Allá arriba los cisnes volaban en círculo, llenando con sus graznidos amenazadores la luz de la mañana. Abajo, se hallaba reunido todo el ejército de la Oscuridad, tan numeroso que parecía oscurecer toda la llanura. Y a la vanguardia -Dave podía verlo ahora perfectamente- había un jefe nuevo: Galadan, por supuesto, el señor de los Lobos.
No era ninguna bendición, había murmurado Ivor antes de alejarse a caballo para recibir órdenes de Aileron. Era más peligroso incluso que Uathach, de una malicia mucho más sutil.

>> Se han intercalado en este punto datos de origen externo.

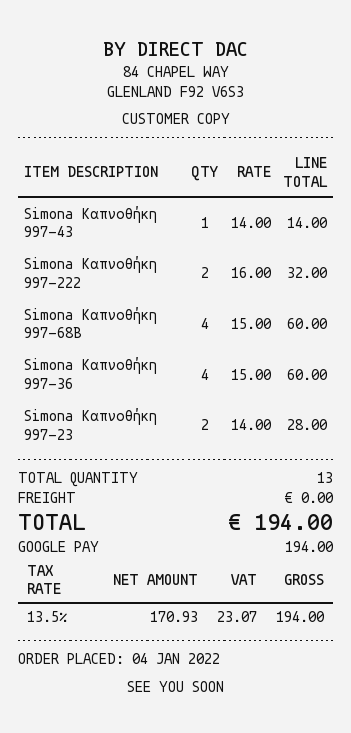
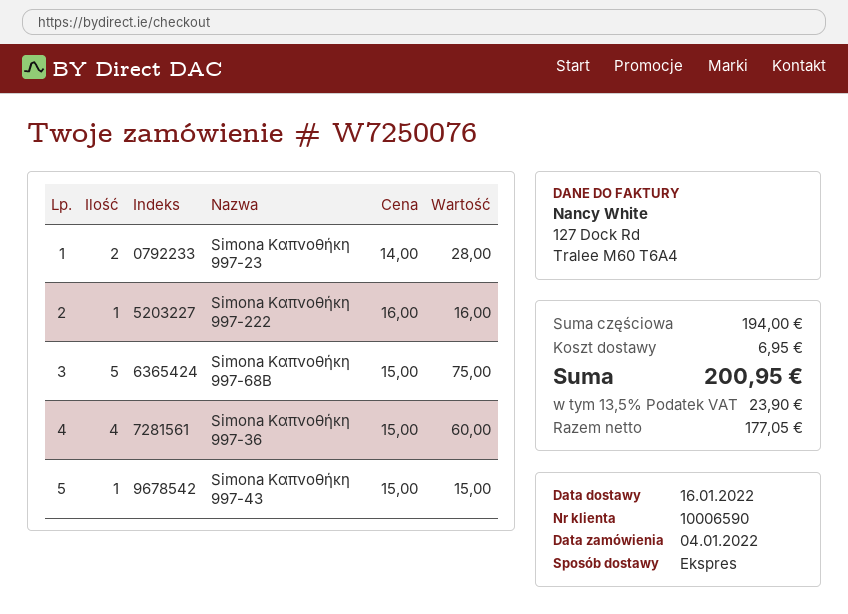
Simona Καπνοθήκη 997-43: 1 x 14.00 = 14.00 -> 1 x 15.00 = 15.00
Simona Καπνοθήκη 997-222: 2 x 16.00 = 32.00 -> 1 x 16.00 = 16.00
Simona Καπνοθήκη 997-68B: 4 x 15.00 = 60.00 -> 5 x 15.00 = 75.00
shipping: 0.00 -> 6.95
net: 170.93 -> 177.05
tax: 13.5% = 23.07 -> 13.5% = 23.90
total: 194.00 -> 200.95

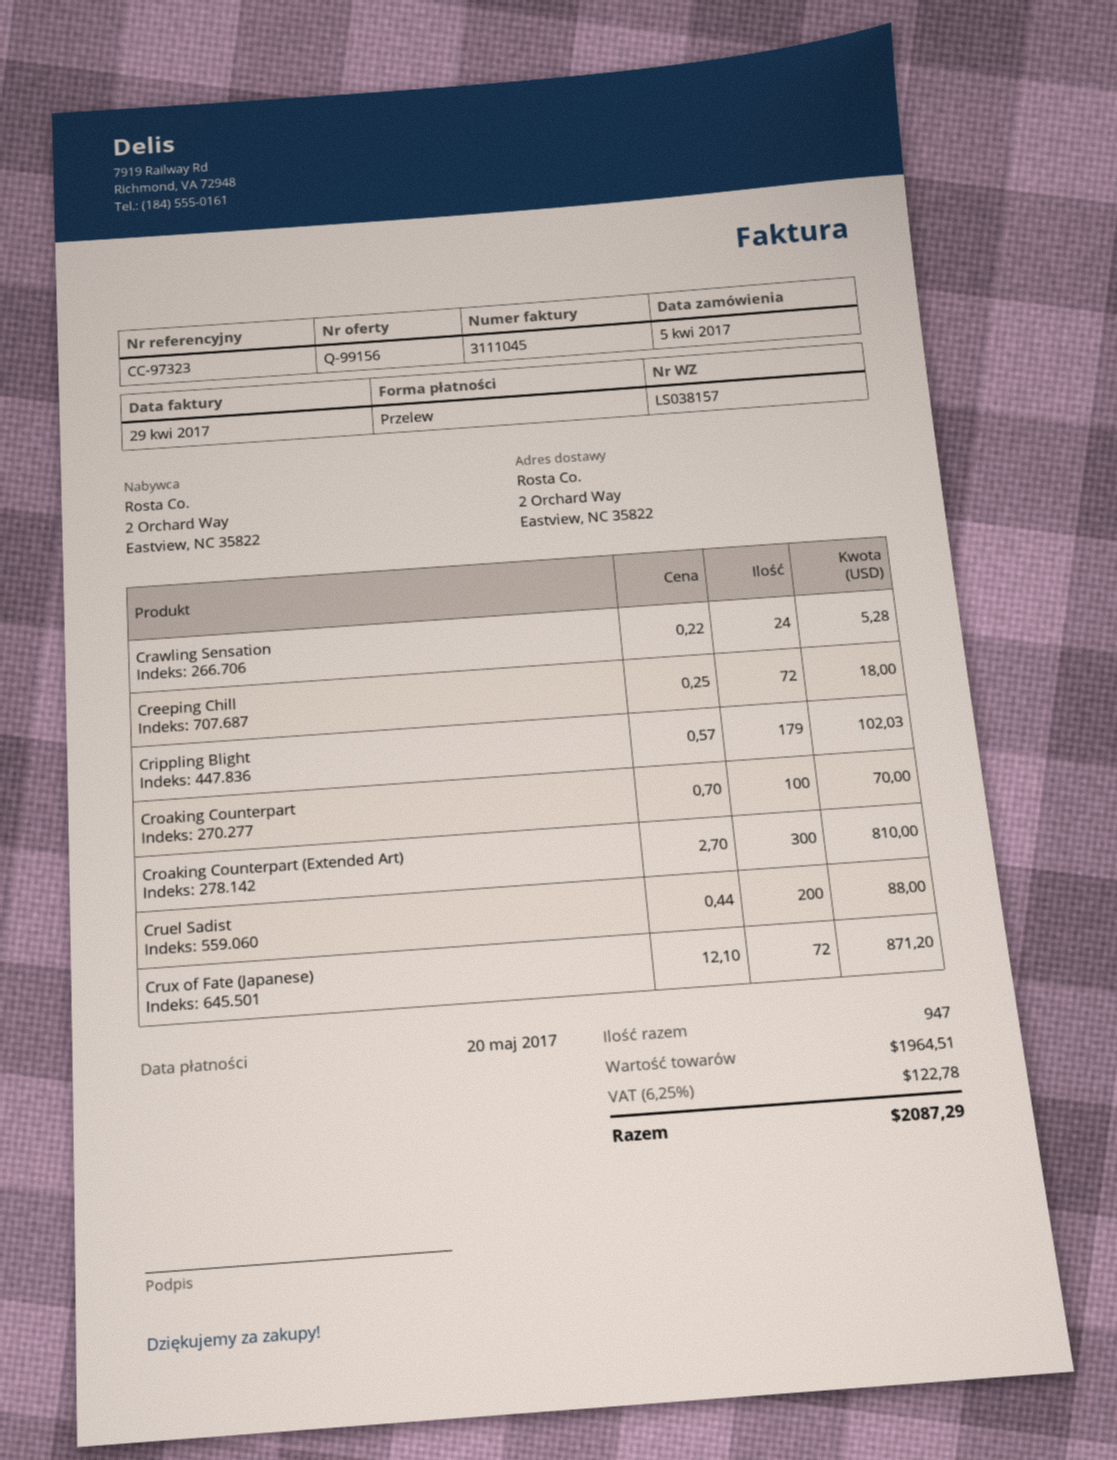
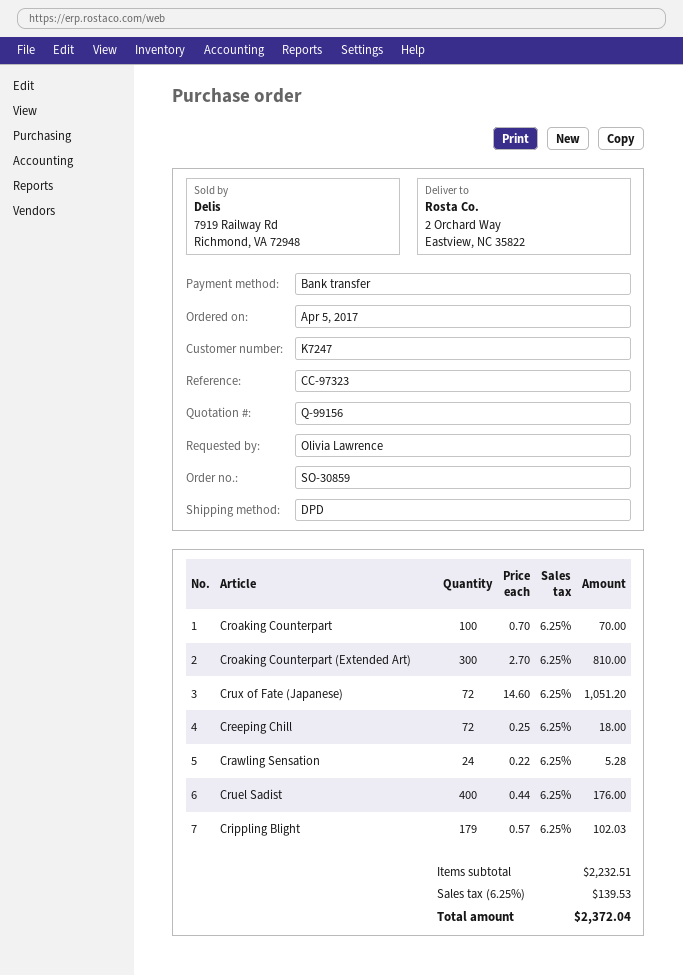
Cruel Sadist: 200 x 0.44 = 88.00 -> 400 x 0.44 = 176.00
Crux of Fate (Japanese): 72 x 12.10 = 871.20 -> 72 x 14.60 = 1051.20
subtotal: 1964.51 -> 2232.51
tax: 6.25% = 122.78 -> 6.25% = 139.53
total: 2087.29 -> 2372.04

No importaba, pensó Dave, irguiéndose gallardamente en la silla de montar, consciente de las tímidas miradas que le dirigían los que pasaban junté a él. No importaba quién comandaba el ejército de Rakoth, no importaba quiénes iban a combatir contra él: lobos, svarts alfar, urgachs o cisnes mutantes. O cualquier otra cosa, en el número que fuera.
Que vinieran: los haría retroceder o los mataría antes de morir.
No sentía fuego. El fuego había ardido por la noche, cuando Diarmuid fue incinerado.
Ahora era de hielo, dueño totalmente de si mismo y listo para el combate. Haría lo que hubiera que hacer, fuera lo que fuese. Por Diarmuid y por Kevin Lame. Por los niños a los que había protegido en el bosque. Por el dolor de Sharra. Por Ginebra, Arturo y Lancelot.